- About this exercise
Once the pictures have been set aside, copy every remaining entry exactly.

### Supplied data

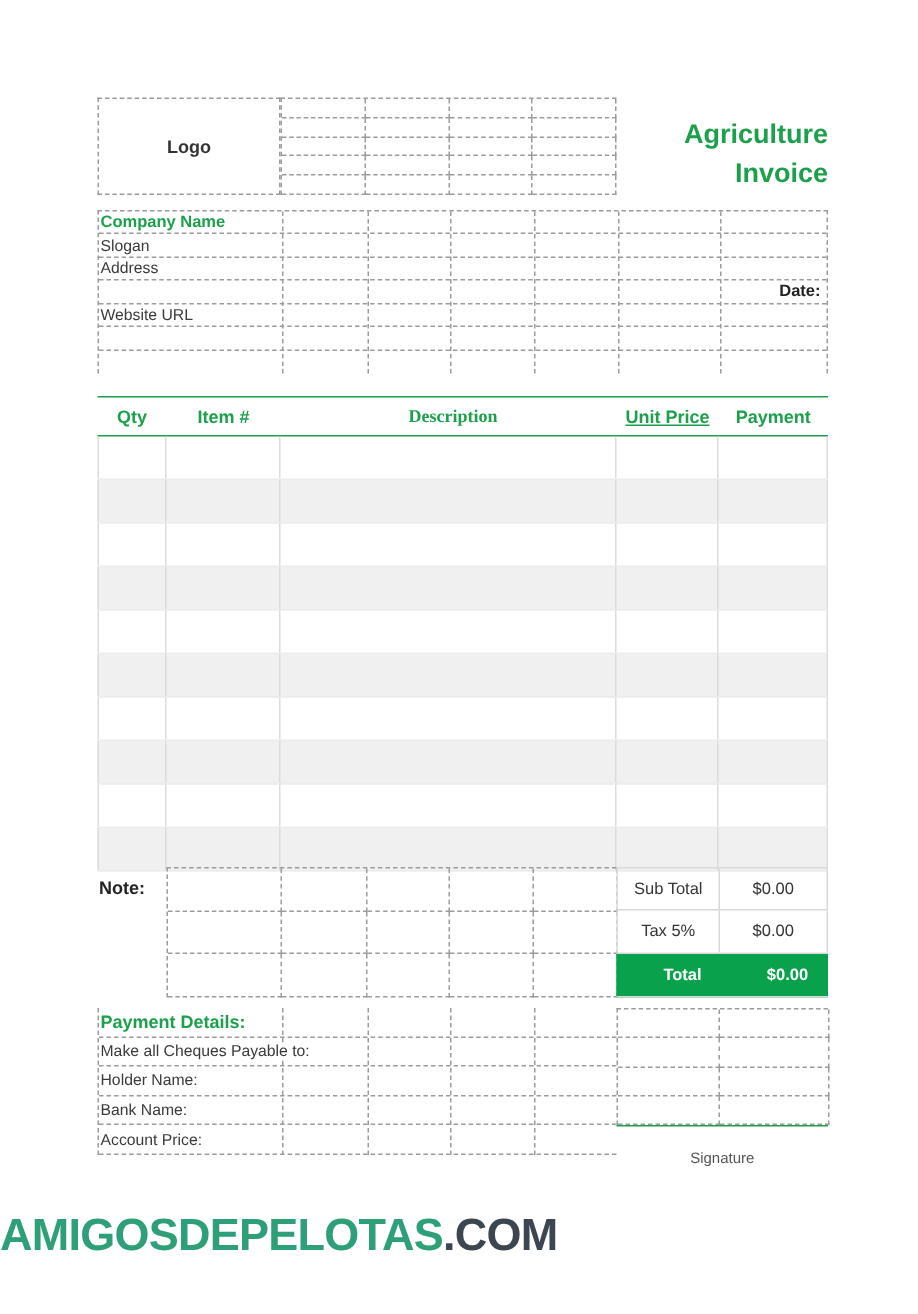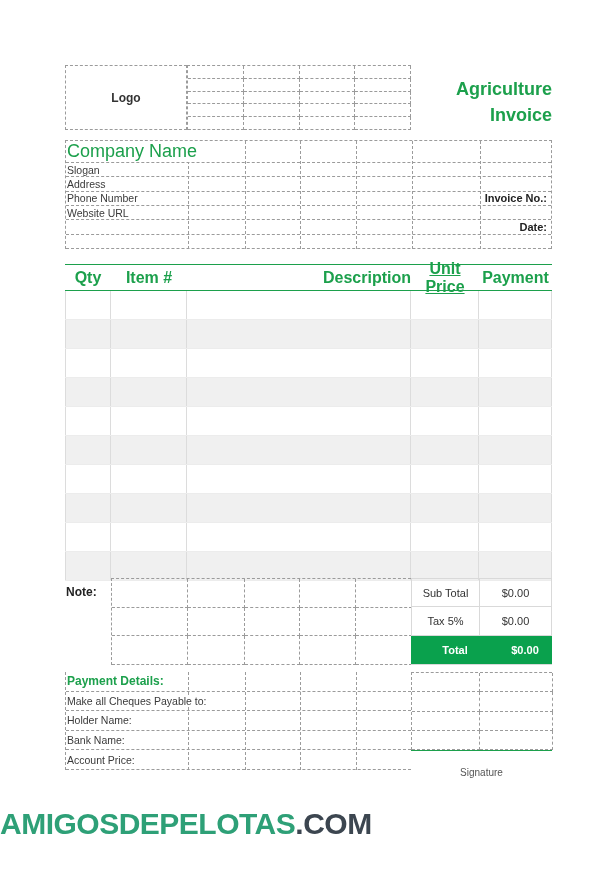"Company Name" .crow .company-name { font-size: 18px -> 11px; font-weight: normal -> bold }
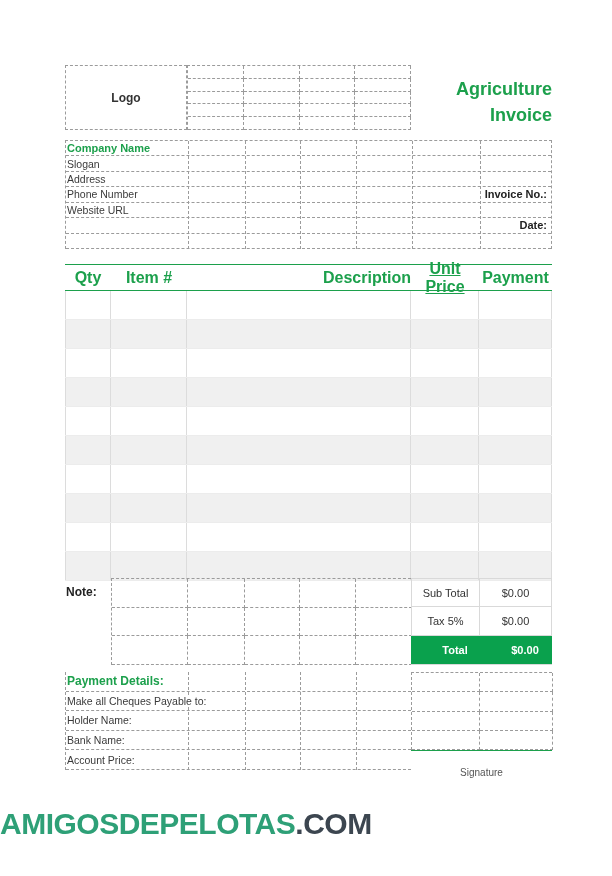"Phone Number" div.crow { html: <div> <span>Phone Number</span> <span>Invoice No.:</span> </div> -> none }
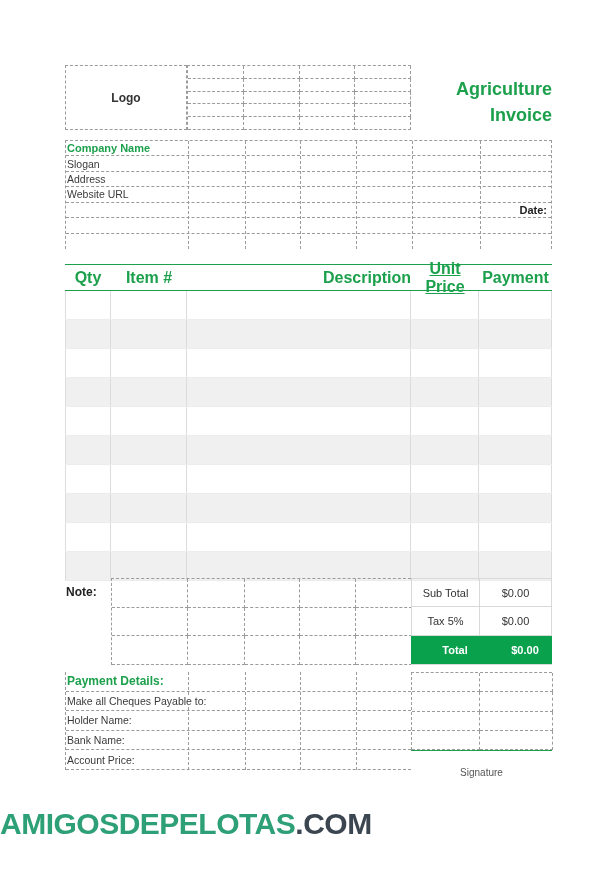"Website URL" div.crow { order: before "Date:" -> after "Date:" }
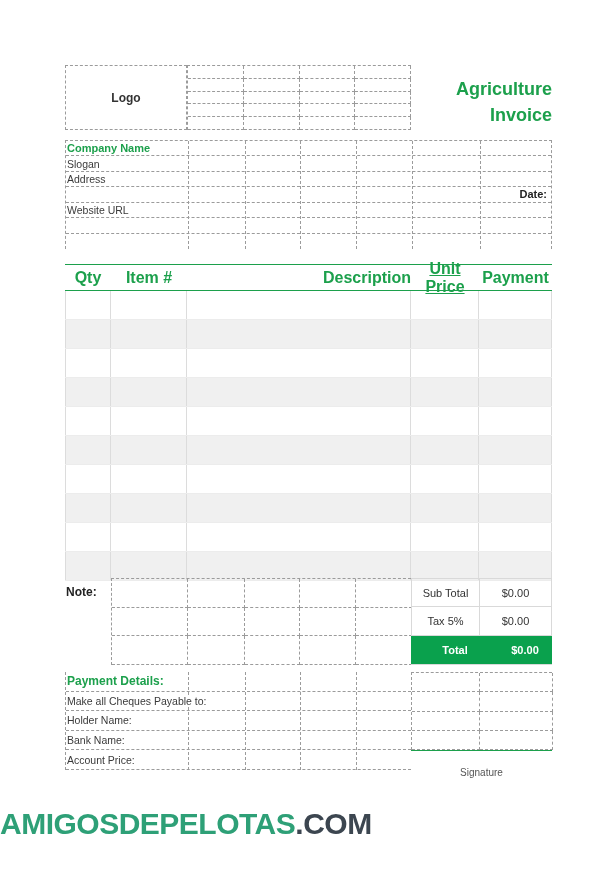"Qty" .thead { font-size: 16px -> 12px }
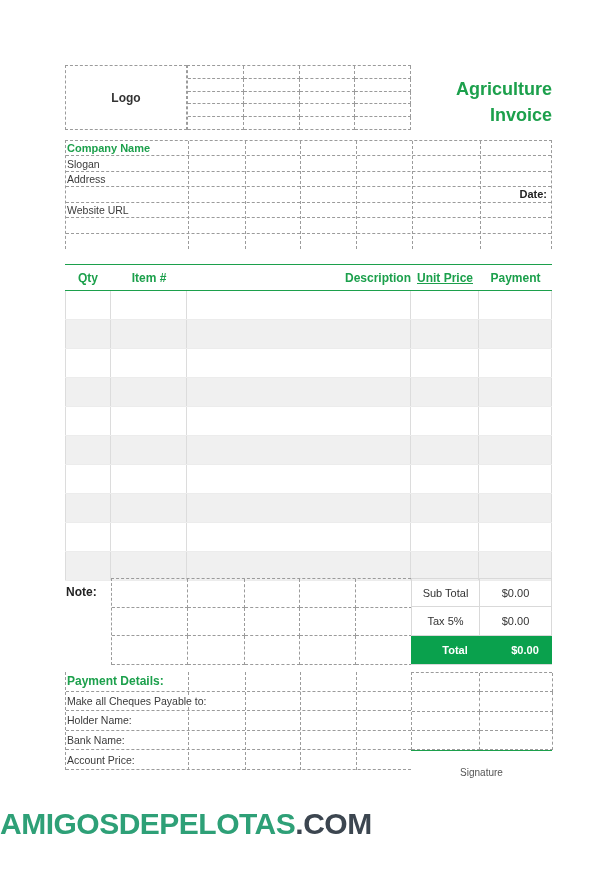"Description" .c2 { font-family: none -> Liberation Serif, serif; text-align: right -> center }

######

- Result of this task
"Company Name" .crow .company-name { font-size: 18px -> 11px; font-weight: normal -> bold }
"Phone Number" div.crow { html: <div> <span>Phone Number</span> <span>Invoice No.:</span> </div> -> none }
"Website URL" div.crow { order: before "Date:" -> after "Date:" }
"Qty" .thead { font-size: 16px -> 12px }
"Description" .c2 { font-family: none -> Liberation Serif, serif; text-align: right -> center }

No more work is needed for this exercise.